In our analysis, we show that under common assumptions of temporal patterns, linear models have naïve solutions to perfectly recover the time series or place bounds on the error, which means they are great solutions for learning static temporal patterns of univariate time series more effectively. In contrast, it is non-trivial to find similar solutions for attention mechanisms, as the weights applied to each time step are dynamic. Consequently, we develop a new architecture by replacing Transformer attention layers with linear layers. The resulting TSMixer model, which is similar to the computer vision MLP-Mixer method, alternates between applications of the multi-layer perceptron in different directions, which we call time-mixing and feature-mixing, respectively. The TSMixer architecture efficiently captures both temporal patterns and cross-variate information, as shown in the figure below. The residual designs ensure that TSMixer retains the capacity of temporal linear models while still being able to exploit cross-variate information.

Transformer block and TSMixer block architectures. TSMixer replaces the multi-head attention layer with time-mixing, a linear model applied on the time dimension.

Comparison between data-dependent (attention mechanisms) and time-step-dependent (linear models). This is an example of forecasting the next time step by learning the weights of the previous three time steps.

Evaluation on long-term forecasting benchmarks

We evaluate TSMixer using seven popular long-term forecasting datasets (ETTm1, ETTm2, ETTh1, ETTh2, Electricity, Traffic, and Weather), where recent research has shown that univariate linear models outperform advanced multivariate models with large margins.
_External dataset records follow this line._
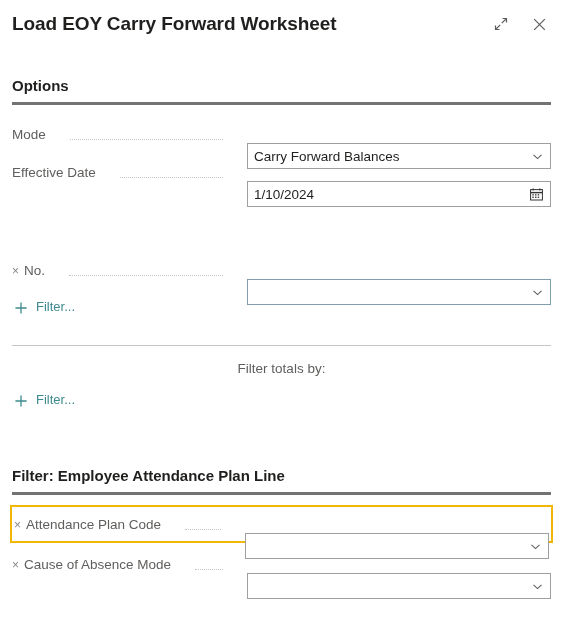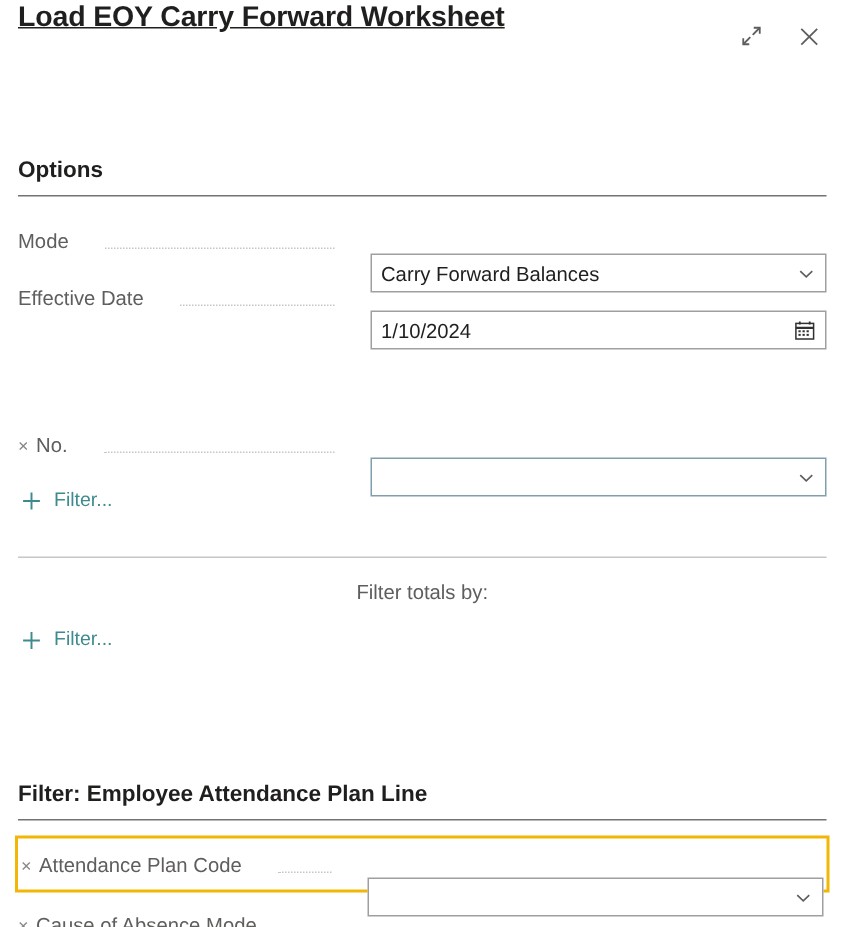--- a/index.html
+++ b/index.html
@@ -25,13 +25,13 @@
     align-items: flex-start;
   }
   .dialog-title {
+    margin-top: 12px;
     font-size: 19px;
     font-weight: 600;
     letter-spacing: -0.1px;
     color: #201f1e;
     line-height: 24px;
     white-space: nowrap;
-    text-decoration: underline;
   }
   .title-actions {
     position: absolute;

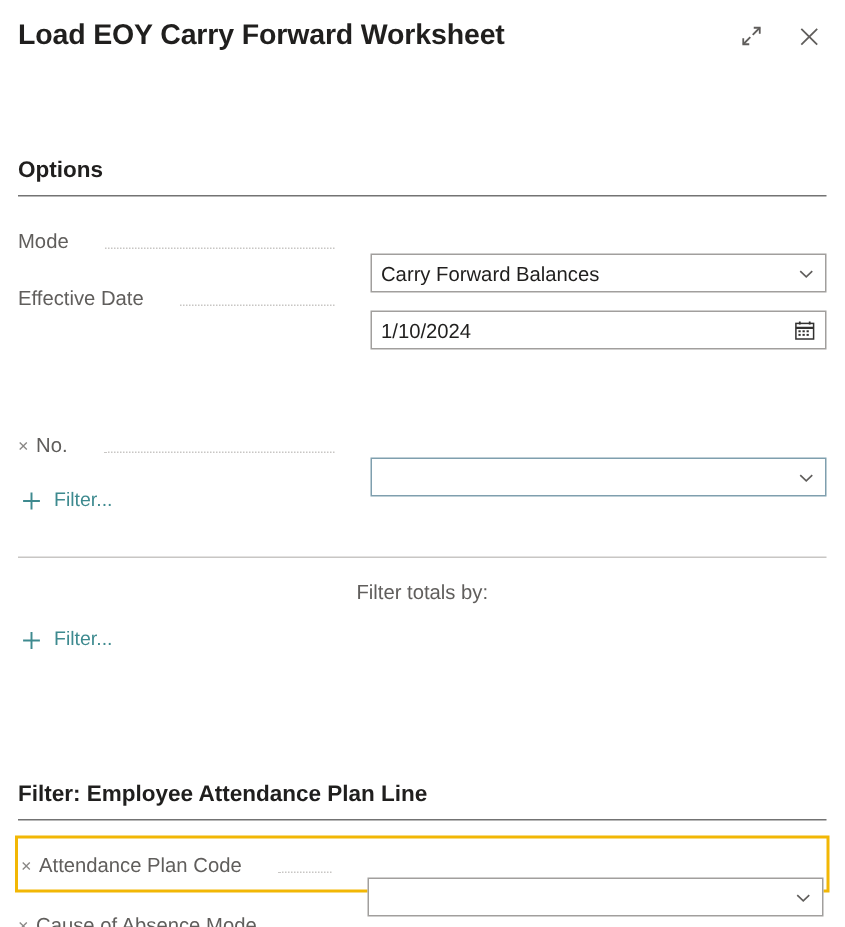--- a/index.html
+++ b/index.html
@@ -66,9 +66,8 @@
     color: #201f1e;
     padding-top: 0;
     padding-bottom: 6px;
-    border-bottom: 1px solid #737373;
+    border-bottom: 3px solid #737373;
     line-height: 20px;
-    margin-top: 28px;
   }
 
   .hr-light {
We compare TSMixer with state-of-the-art multivariate models (TFT, FEDformer, Autoformer, Informer), and univariate models, including linear models and PatchTST. The figure below shows the average improvement of mean squared error (MSE) by TSMixer compared with others. The average is calculated across datasets and multiple forecasting horizons. We demonstrate that TSMixer significantly outperforms other multivariate models and performs on par with state-of-the-art univariate models. These results show that multivariate models are capable of performing as well as univariate models.
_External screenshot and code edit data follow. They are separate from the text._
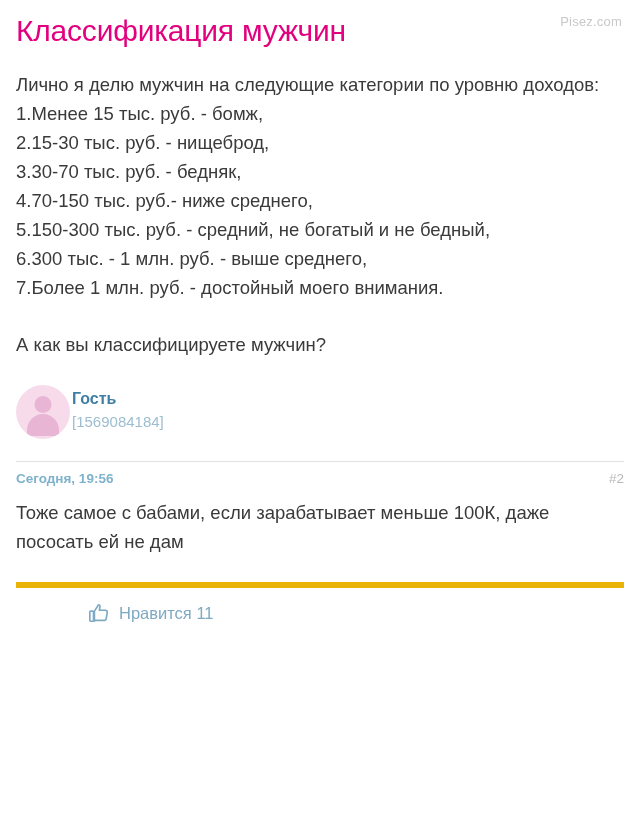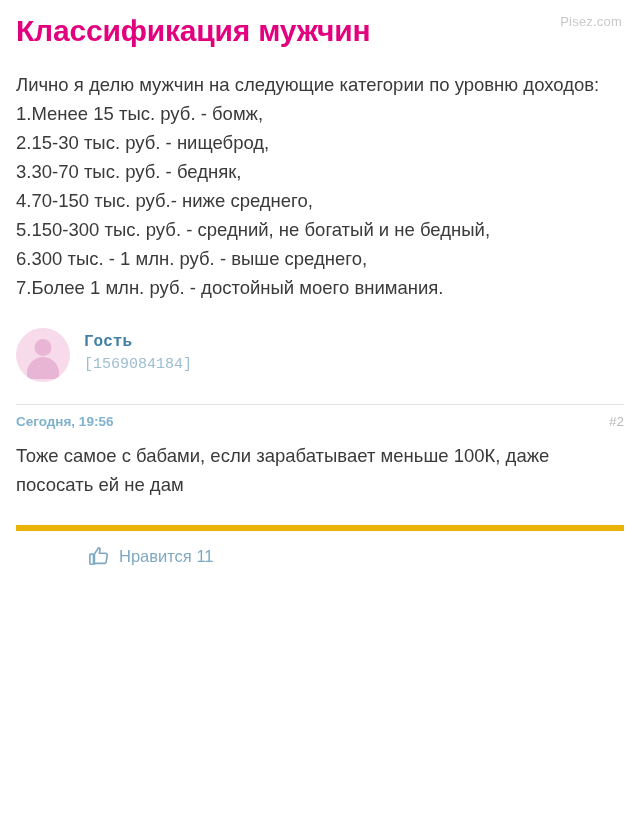--- a/index.html
+++ b/index.html
@@ -52,7 +52,7 @@
     font-size: 30px;
     line-height: 34px;
     color: #e3007f;
-    font-weight: bold;
+    font-weight: normal;
     letter-spacing: -0.2px;
   }
   .post-body {

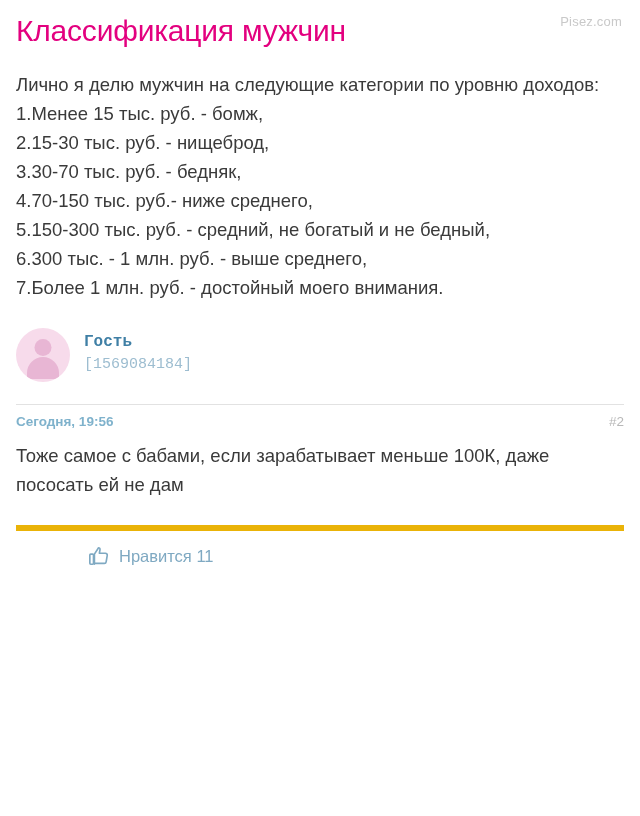--- a/index.html
+++ b/index.html
@@ -198,6 +198,7 @@
     <div class="line">7.Более 1 млн. руб. - достойный моего внимания.</div>
   </div>
 
+  <div class="question">А как вы классифицируете мужчин?</div>
 
   <div class="author-block">
     <div class="avatar">

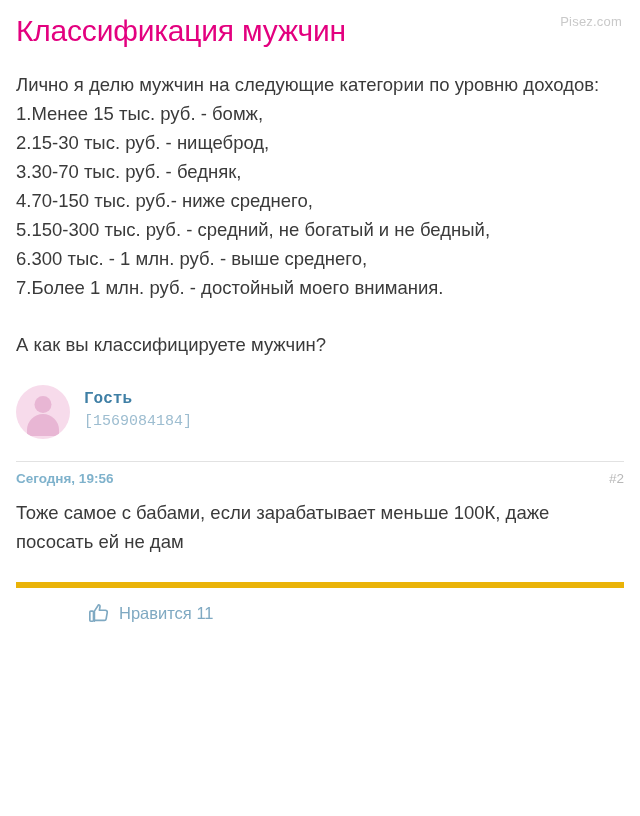--- a/index.html
+++ b/index.html
@@ -105,9 +105,8 @@
     bottom: 3px;
   }
   .author-info {
-    margin-left: 14px;
+    margin-left: 2px;
     padding-top: 4px;
-    font-family: Liberation Mono, monospace;
   }
   .author-name {
     color: #3f7fa5;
The average MSE improvement of TSMixer compared with other baselines. The red bars show multivariate methods and the blue bars show univariate methods. TSMixer achieves significant improvement over other multivariate models and achieves comparable results to univariate models.

Ablation study

We performed an ablation study to compare TSMixer with TMix-Only, a TSMixer variant that consists of time mixing layers only. The results show that TMix-Only performs almost the same as TSMixer, which means the additional feature mixing layers do not improve the performance and confirms that cross-variate information is less beneficial on popular benchmarks. The results validate the superior univariate model performance shown in previous research. However, existing long-term forecasting benchmarks are not well representative of the need for cross-variate information in some real-world applications where time series may be intermittent or sparse, hence temporal patterns may not be sufficient for forecasting. Therefore, it may be inappropriate to evaluate multivariate forecasting models solely on these benchmarks.

Evaluation on M5: Effectiveness of cross-variate information

To further demonstrate the benefit of multivariate models, we evaluate TSMixer on the challenging M5 benchmark, a large-scale retail dataset containing crucial cross-variate interactions. M5 contains the information of 30,490 products collected over 5 years. Each product description includes time series data, like daily sales, sell price, promotional event information, and static (non-time-series) features, such as store location and product category. The goal is to forecast the daily sales of each product for the next 28 days, evaluated using the weighted root mean square scaled error (WRMSSE) from the M5 competition. The complicated nature of retail makes it more challenging to forecast solely using univariate models that focus on temporal patterns, so multivariate models with cross-variate information and even auxiliary features are more essential.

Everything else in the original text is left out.